CHIETI. Torna a parlare il sindaco a caccia di una maggioranza e dice: «Sono pronto anche a dimettermi se non avrò i numeri per andare avanti perché non ho intenzione di farmi ricattare». E Umberto Di Primio lancia l’ultima chiamata ai 5 ribelli del centrodestra che, negli ultimi tre consigli comunali, l’hanno mandato sotto bocciando anche la vendita della farmacia pubblica di Filippone: «Un patto di non belligeranza», propone il sindaco ai consiglieri Stefano Rispoli e Mario Troiano, ex di Forza Italia passati al gruppo misto, Mario De Lio e Roberto Melideo dell’Udc e Diego Costantini, espulso dalla Lega proprio dopo l’astensione sulla farmacia. «Far fallire il Comune», dice il sindaco, «è la peggior cosa che si possa augurare alla città». Ma il piano di Di Primio non prevede concessioni: «Ho scritto un programma di fine mandato che contiene anche la vendita della farmacia perché senza 1,3 milioni non c’è futuro per la nostra amministrazione». I proventi della farmacia di Filippone sono considerati «indispensabili» per iniziare a riempire il buco da 10 milioni di euro rappresentato dall’anticipazione di cassa e contestato dalla Corte dei conti. Ma, per i ribelli, la farmacia non si tocca: oggi dalle 10,30, al Gran Caffè Vittoria, ne parleranno Rispoli e Costantini. Rispoli è ormai antagonista di Di Primio mentre Costantini, più vicino, dovrebbe ribadire il suo no alla vendita della farmacia.

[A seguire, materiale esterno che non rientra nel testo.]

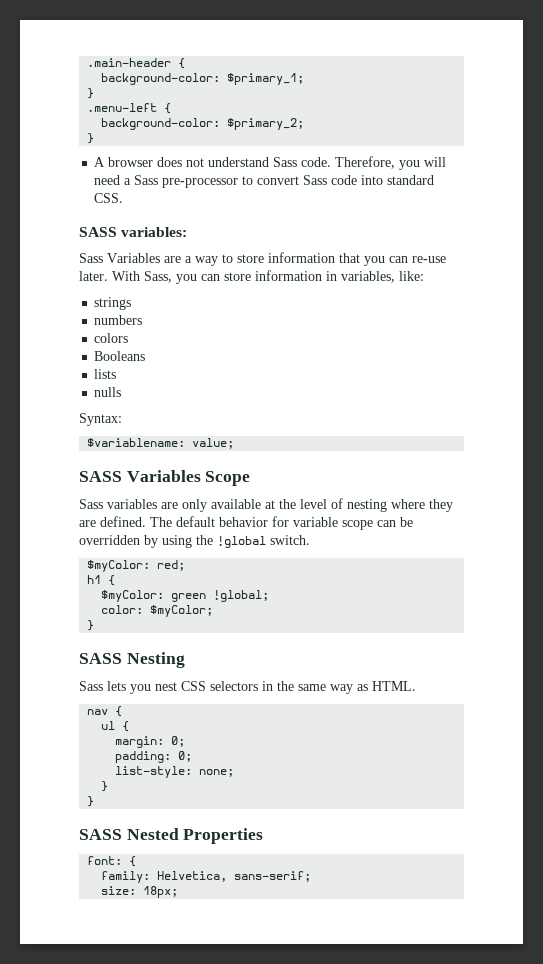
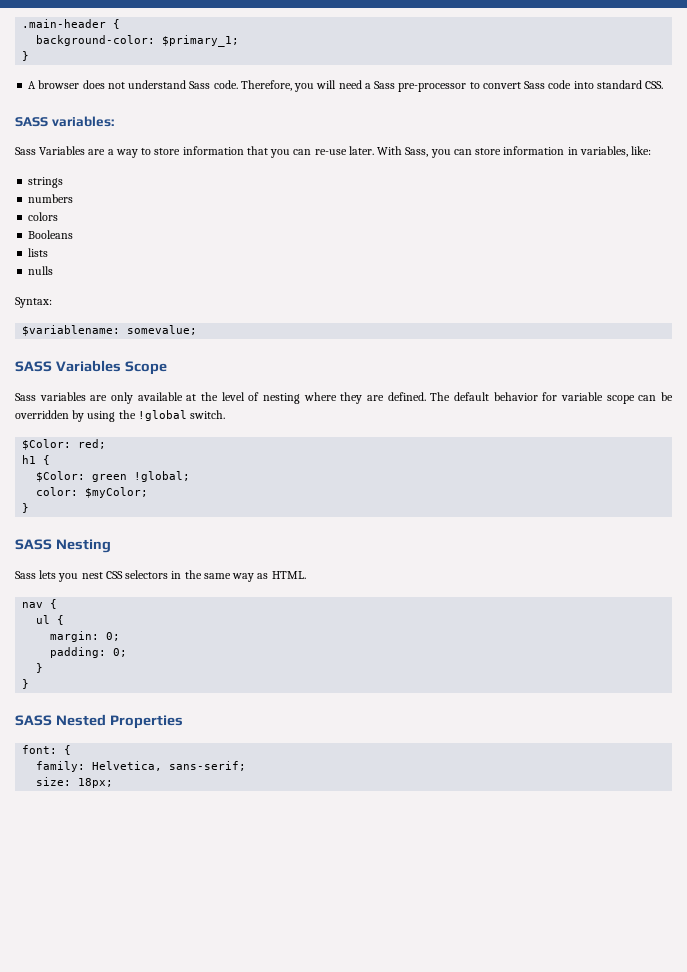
- .menu-left {
- background-color: $primary_2;
- }
- $variablename: value;
+ $variablename: somevalue;
- $myColor: red;
+ $Color: red;
- $myColor: green !global;
+ $Color: green !global;
- list-style: none;

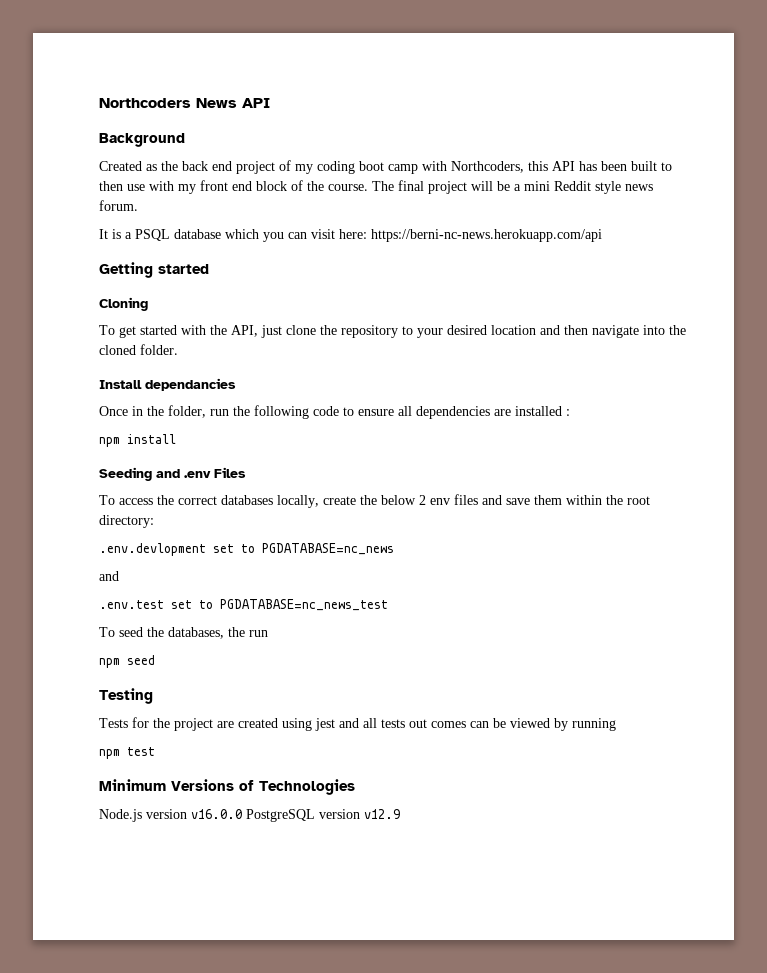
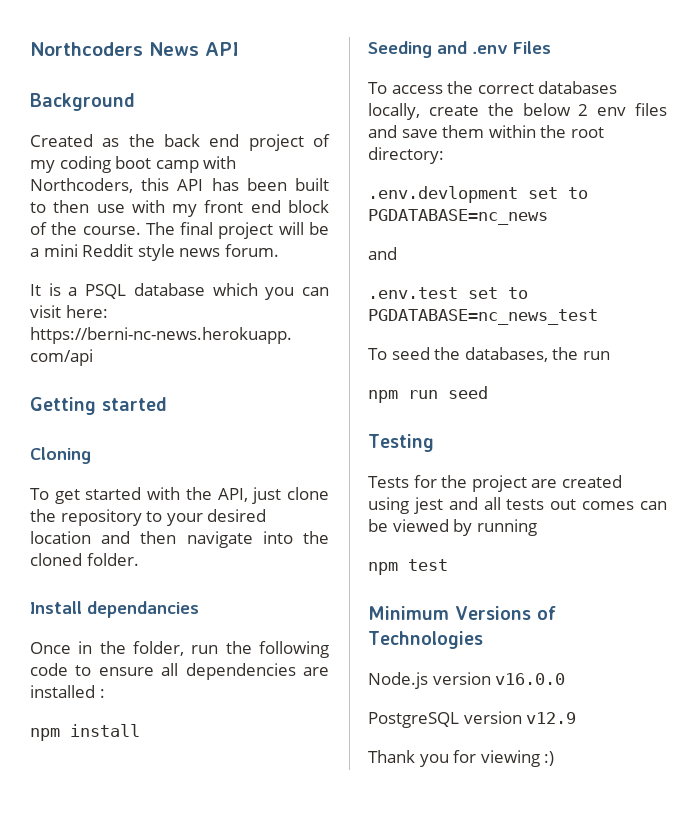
- npm seed
+ npm run seed
- Node.js version v16.0.0 PostgreSQL version v12.9
+ Node.js version v16.0.0
+ PostgreSQL version v12.9
+ Thank you for viewing :)

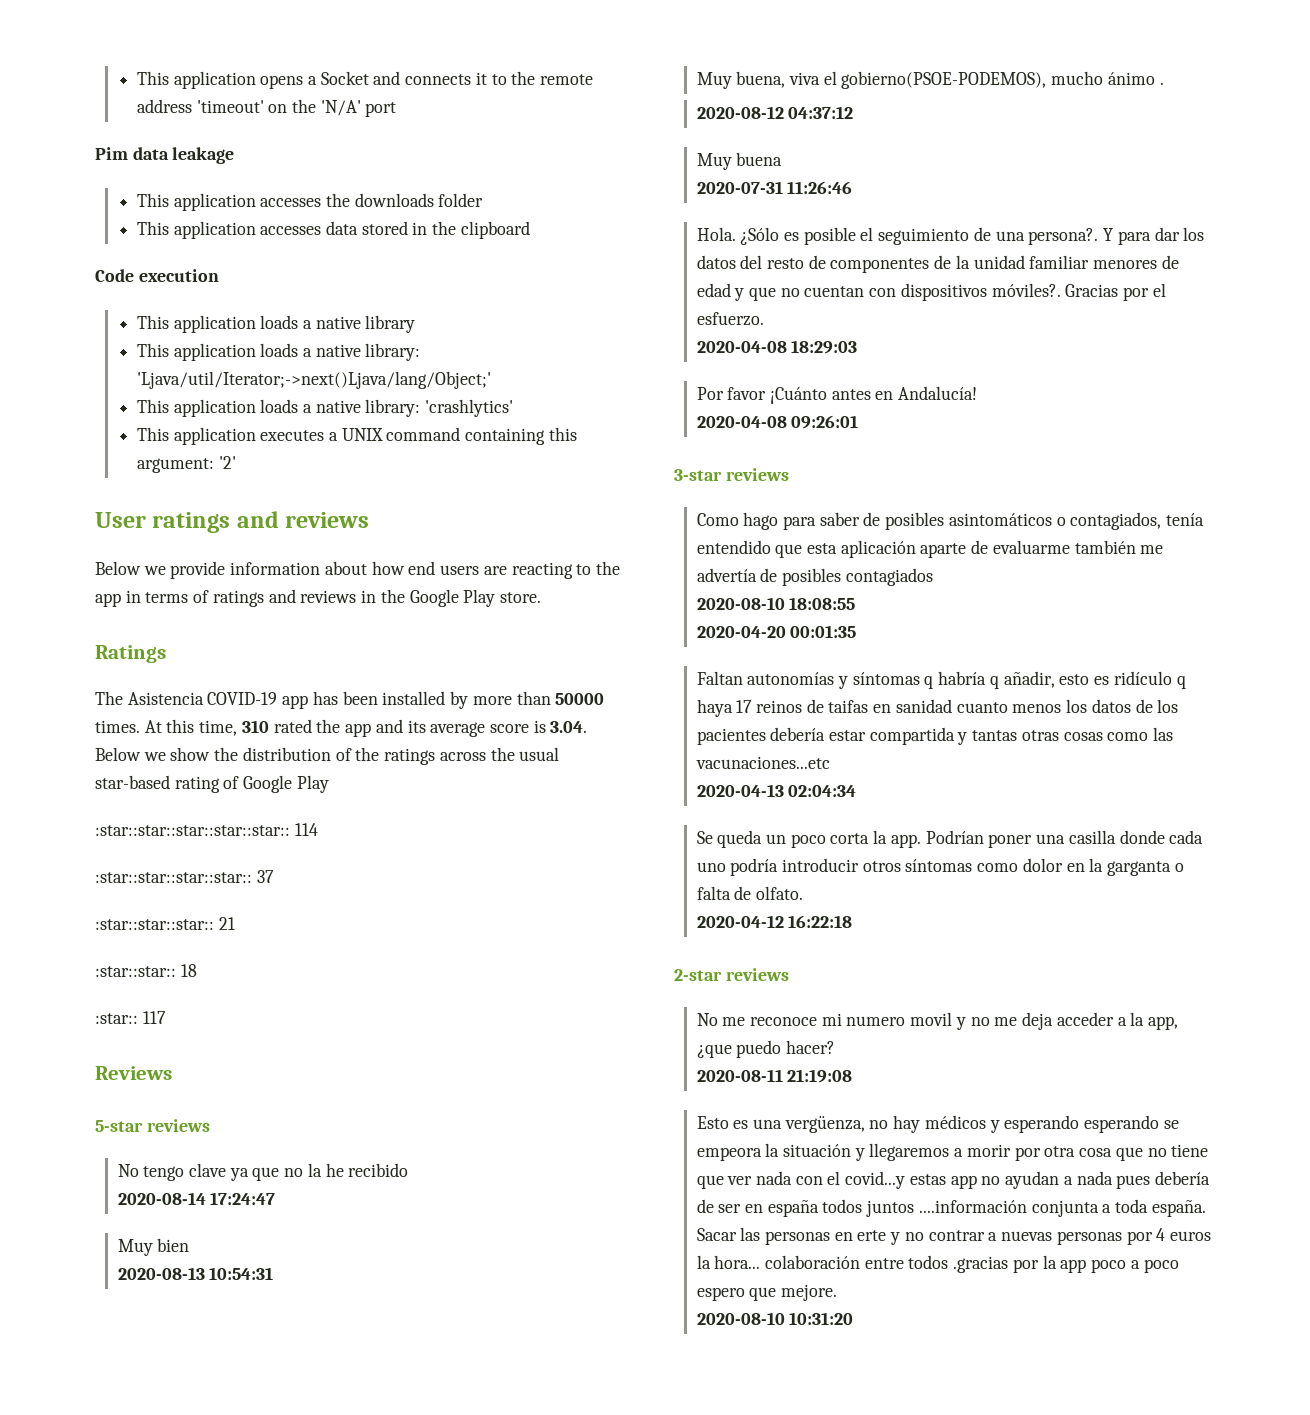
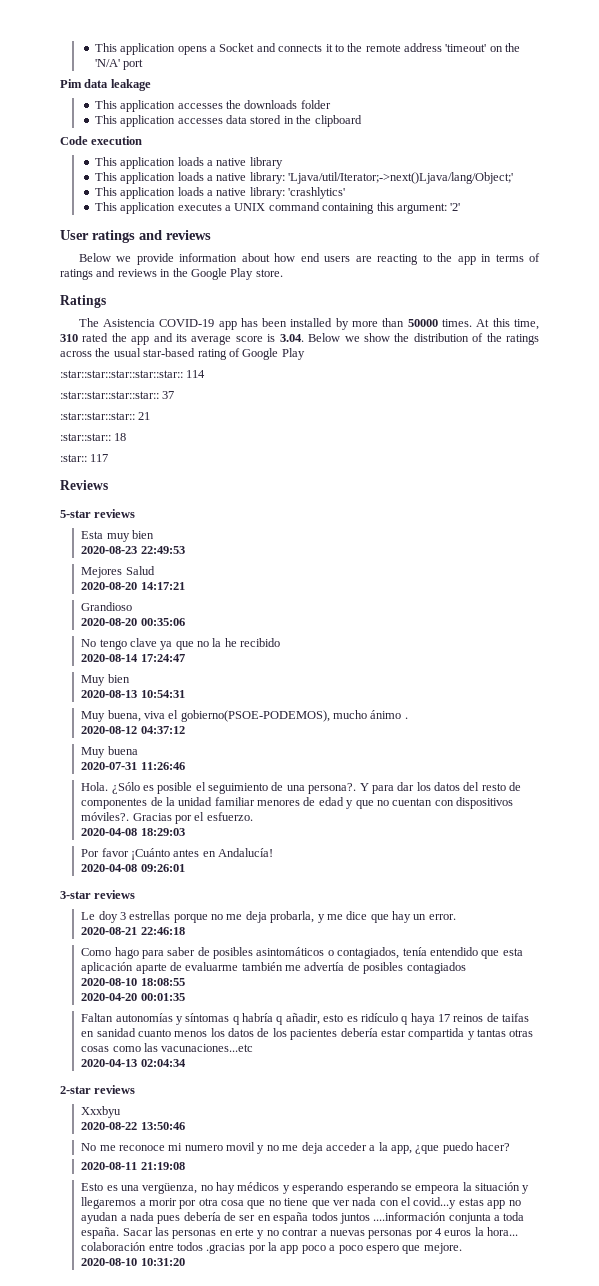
+ Esta muy bien
+ 2020-08-23 22:49:53
+ Mejores Salud
+ 2020-08-20 14:17:21
+ Grandioso
+ 2020-08-20 00:35:06
+ Le doy 3 estrellas porque no me deja probarla, y me dice que hay un error.
+ 2020-08-21 22:46:18
- Se queda un poco corta la app. Podrían poner una casilla donde cada uno podría introducir otros síntomas como dolor en la garganta o falta de olfato.
- 2020-04-12 16:22:18
+ Xxxbyu
+ 2020-08-22 13:50:46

Nella conferenza dei capigruppo di ieri non si è parlato affatto della cessione della farmacia: le trattative per frenare la crisi sono in corso e l’argomento resta tabù. Così, il prossimo consiglio è stato convocato per il 22 novembre (in prima convocazione, seconda il 28) ma sarà una seduta quasi ordinaria con il voto su 7 debiti fuori bilancio per lavori pubblici, una delibera del Prg, un’altra sul bilancio e un provvedimento per le politiche della casa.
Diventa sempre più difficile per il sindaco trovare la quadra. Di Primio non vuole cedere e richiama i ribelli a un gesto di «responsabilità» ma lo fa a modo suo: «Ci sono scaramucce della vecchia politica, quella che pensava di ricattare e che non comprende che invece la responsabilità è il primo punto che si deve iscrivere nel diario di chi vuole amministrare». Parole che potrebbero scavare un solco ancora più profondo. Come queste altre: «Chi dice no è un portatore di interessi di parte. Io difendo gli interessi di Chieti».
In consiglio i blocchi restano contrapposti: 16 in maggioranza, 12 all’opposizione e 5 ribelli. Ma perché Chieti è scivolata in una crisi che, per ora, appare come un vicolo cieco? «Magari qualcuno non ha visto soddisfatte le proprie aspettative: voleva fare l'assessore o il presidente del consiglio», dice Di Primio.
Dal M5S Ottavio Argenio è certo: «Il centrodestra non ha più i numeri. Di Primio lasci e si torni alle elezioni».